[Before and after images]
Segment Open

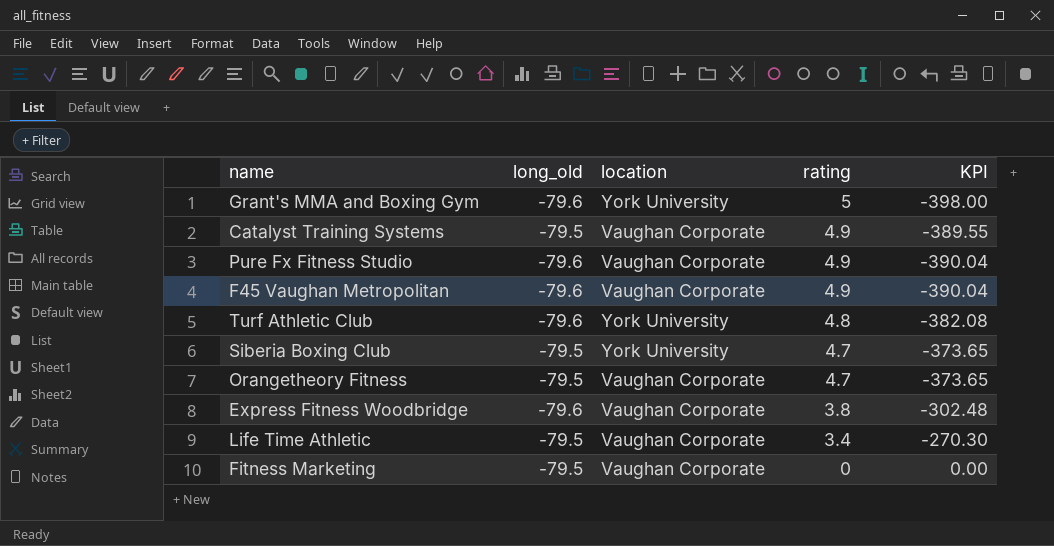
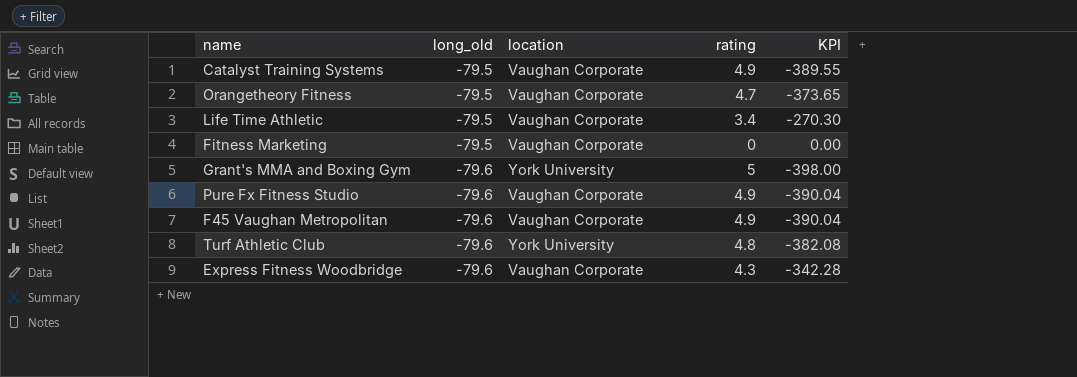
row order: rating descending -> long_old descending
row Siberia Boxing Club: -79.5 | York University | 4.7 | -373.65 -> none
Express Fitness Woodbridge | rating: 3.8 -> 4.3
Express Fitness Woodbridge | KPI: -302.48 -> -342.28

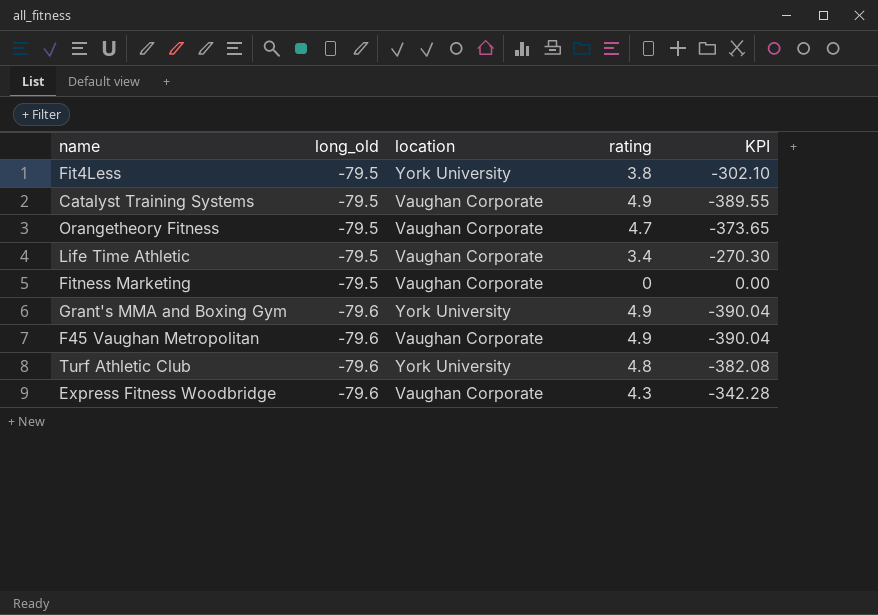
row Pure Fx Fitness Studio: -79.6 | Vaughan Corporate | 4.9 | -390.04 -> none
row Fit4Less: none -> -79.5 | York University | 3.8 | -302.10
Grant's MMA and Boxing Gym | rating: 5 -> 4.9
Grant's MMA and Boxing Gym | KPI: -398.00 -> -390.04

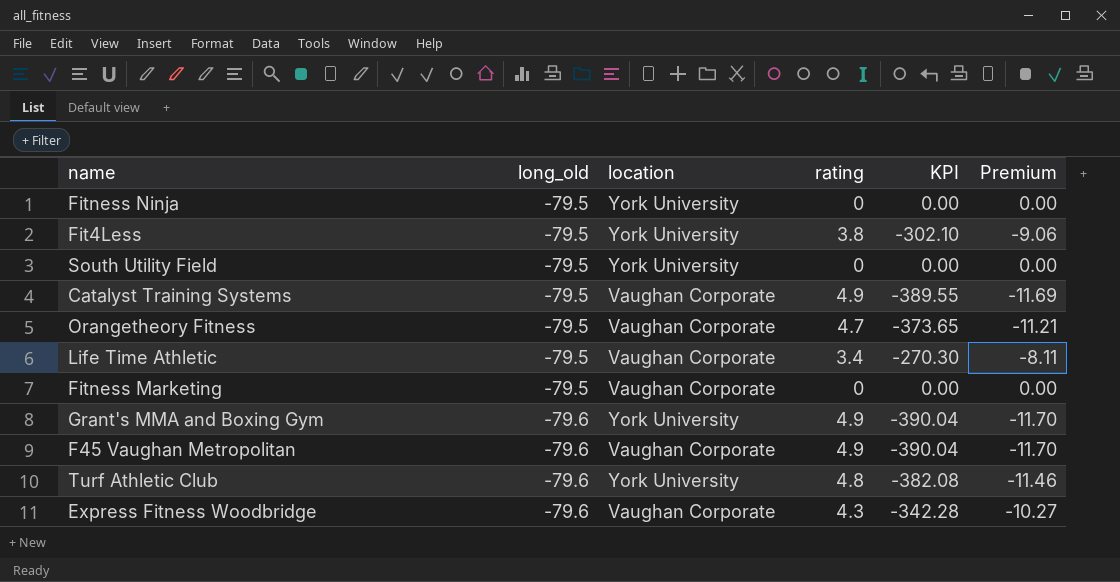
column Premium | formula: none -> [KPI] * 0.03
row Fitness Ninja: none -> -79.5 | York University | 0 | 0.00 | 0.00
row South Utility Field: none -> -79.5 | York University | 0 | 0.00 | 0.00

Segment Closed

- _Task instructions_
Output exactly the lines from the line containing "row Fit4Less: none" through the last line of the records, both included, and leave out every picture.

- _Solution for this exercise_
row Fit4Less: none -> -79.5 | York University | 3.8 | -302.10
Grant's MMA and Boxing Gym | rating: 5 -> 4.9
Grant's MMA and Boxing Gym | KPI: -398.00 -> -390.04

column Premium | formula: none -> [KPI] * 0.03
row Fitness Ninja: none -> -79.5 | York University | 0 | 0.00 | 0.00
row South Utility Field: none -> -79.5 | York University | 0 | 0.00 | 0.00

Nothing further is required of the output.